Affinity Labelling of the Active Center of DNA-dependent RNA Polymerases within the Archaebacterial Kingdom

The super-selective affinity labelling procedure for the active center of RNA polymerase from Escherichia coli ( Grachev et al, 1987a) was successfully applied to the enzyme from archaebacteria. Using adenosine-5′-trimetaphosphate or the p-hydroxybenzaldehyde ester of ATP, the second largest subunit B′ of the RNA polymerase from methanogenic/halophilic and sulphate reducing archaebacteria, and the largest subunit B of the non-methanogenic thermophilic archaebacterium Sulfolobus sp. strain B 12 are labelled specifically.

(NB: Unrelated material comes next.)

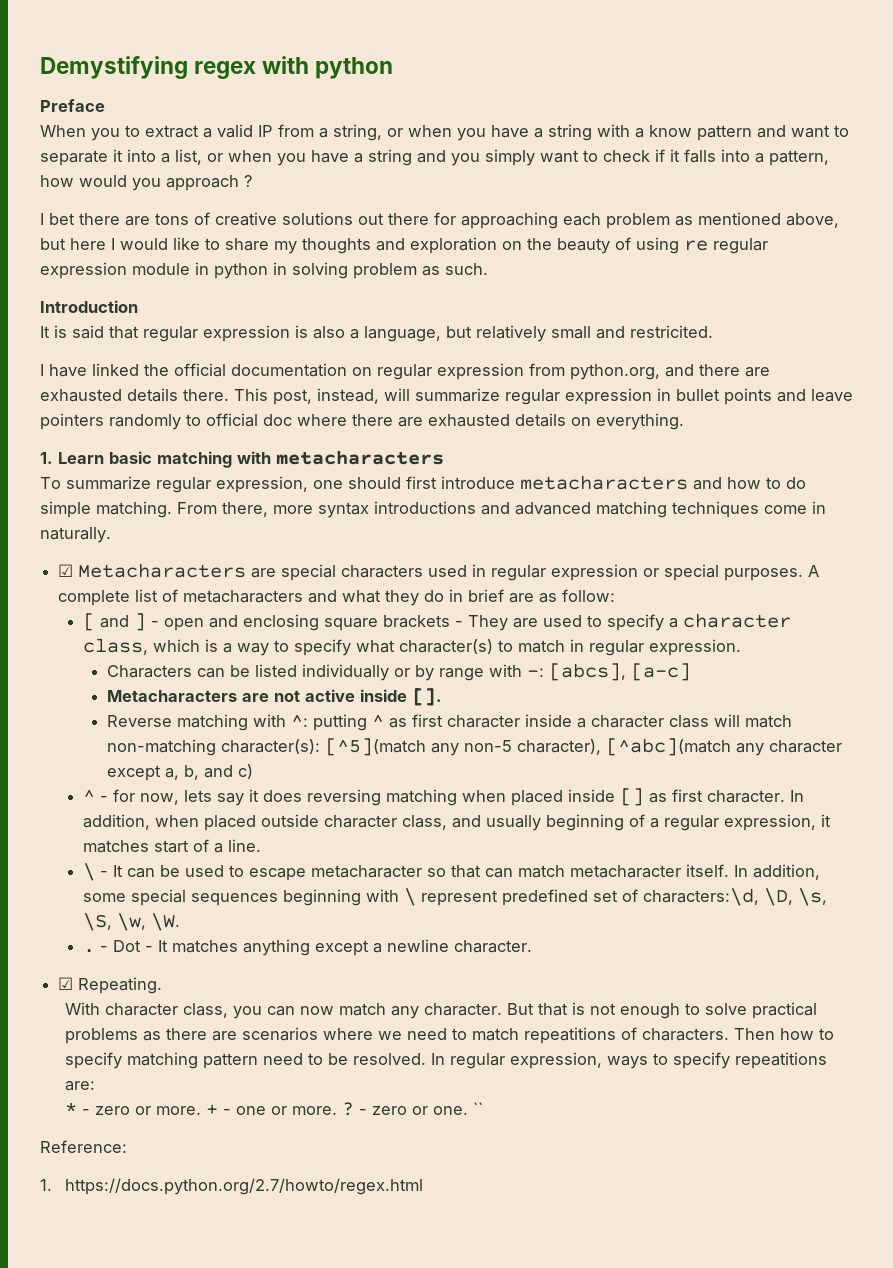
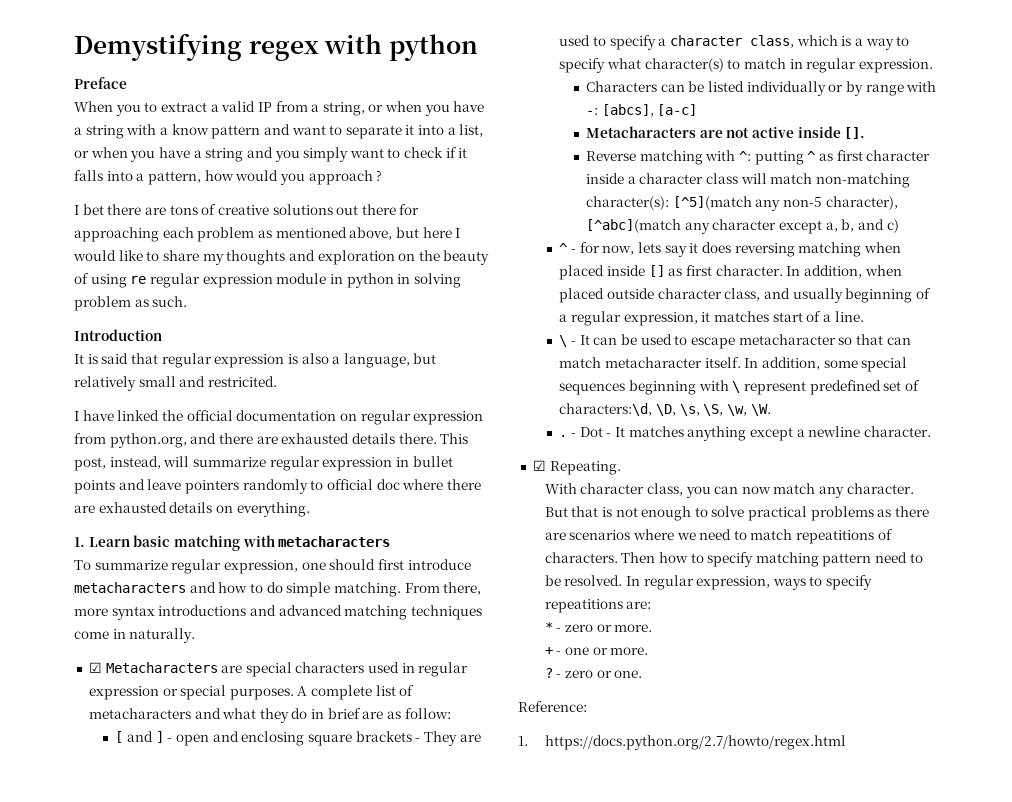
(201, 1110) none -> (653, 628) //
(337, 1110) none -> (649, 651) //
[472,1102,483,1115] `` -> (643, 674) none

The labelling reaction is strictly template-dependent and blocked by the transcription inhibitor heparin. We present evidence that adenosine-5′-trimetaphosphate is attached close to the catalytic center of the RNA polymerase via a phosphoamide bond to lys or his residues. The specific affinity labelling of subunit B′ from methanogens/halophiles together with the earlier observed imrnunological cross-reactivity ( Gropp et al., 1986) indicates that this subunit as well as subunit B″ contains amino acid sequences which are homologous to sequences in subunit B of the enzyme from non-methanogenic thermophilic archaebacteria and in subunit β from E. coli RNA polymerase.